- _Required work_
Check which lines in the records hold "number" and report how many there are, with no other text.
Records for the exercise: Begin
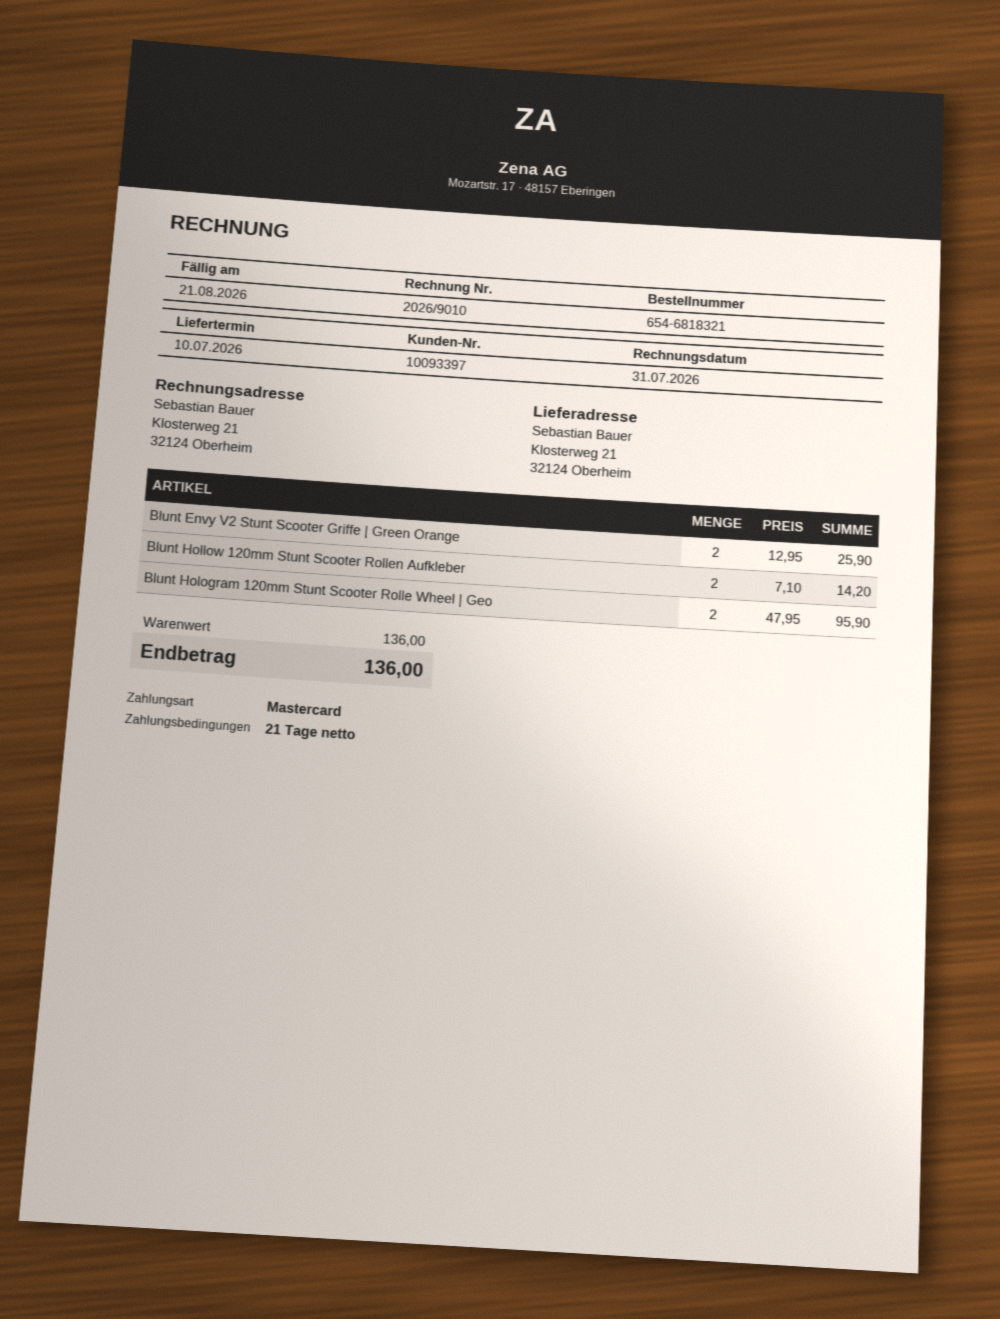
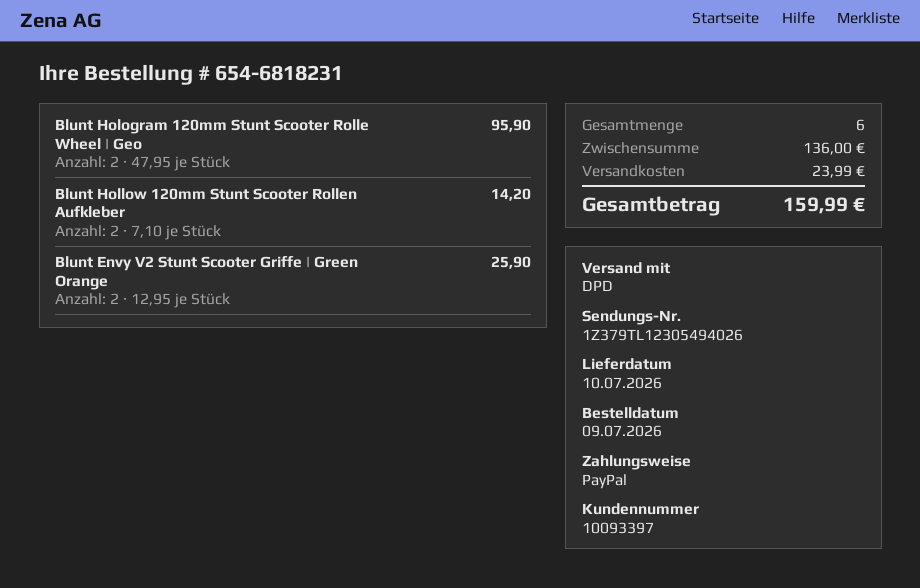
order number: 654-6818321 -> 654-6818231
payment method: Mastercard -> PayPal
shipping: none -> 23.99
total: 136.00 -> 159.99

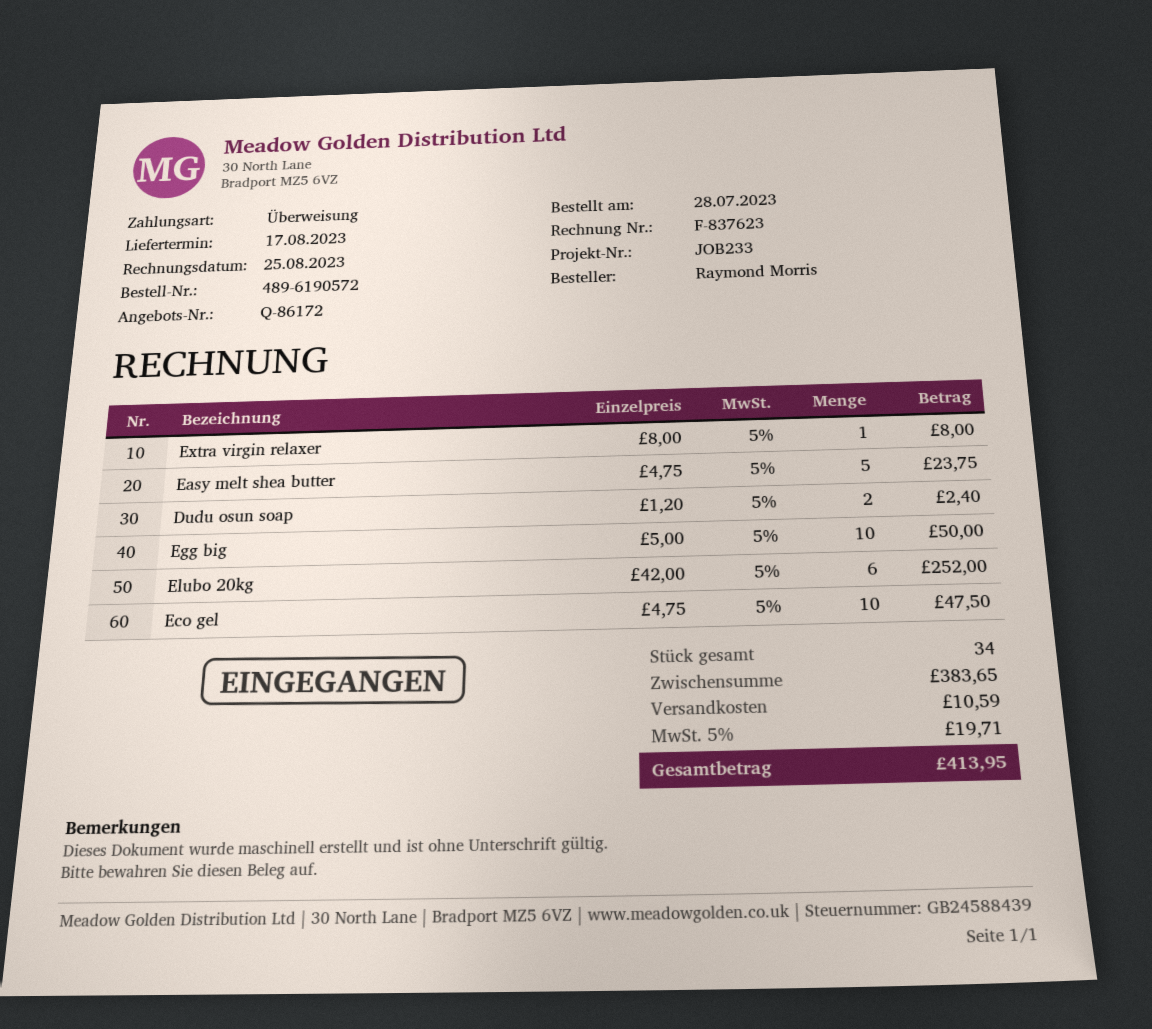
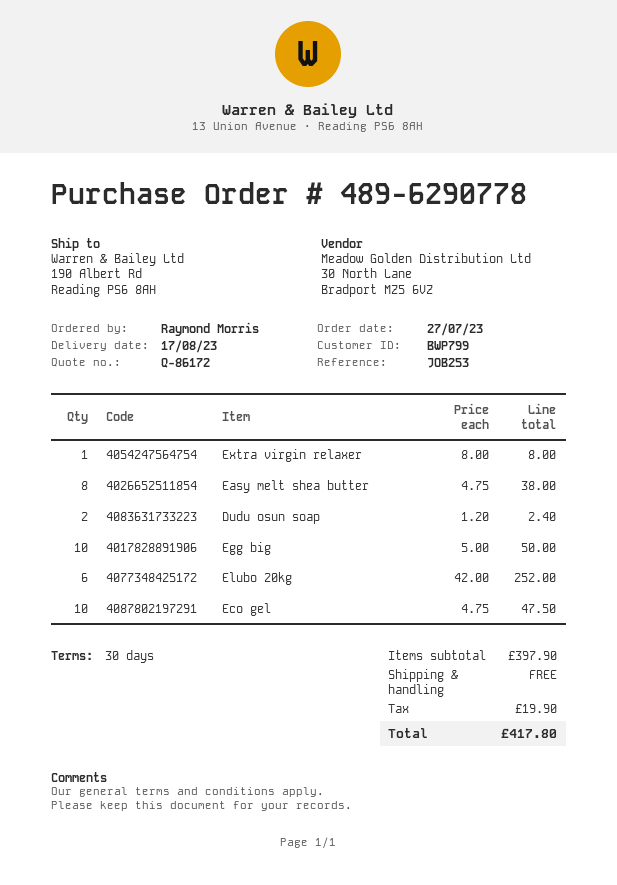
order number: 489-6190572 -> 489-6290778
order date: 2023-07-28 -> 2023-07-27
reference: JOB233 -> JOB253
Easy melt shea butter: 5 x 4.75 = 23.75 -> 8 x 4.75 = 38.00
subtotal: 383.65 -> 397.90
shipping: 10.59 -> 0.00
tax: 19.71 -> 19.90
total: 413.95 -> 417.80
Records for the exercise: End
- _Task output_
2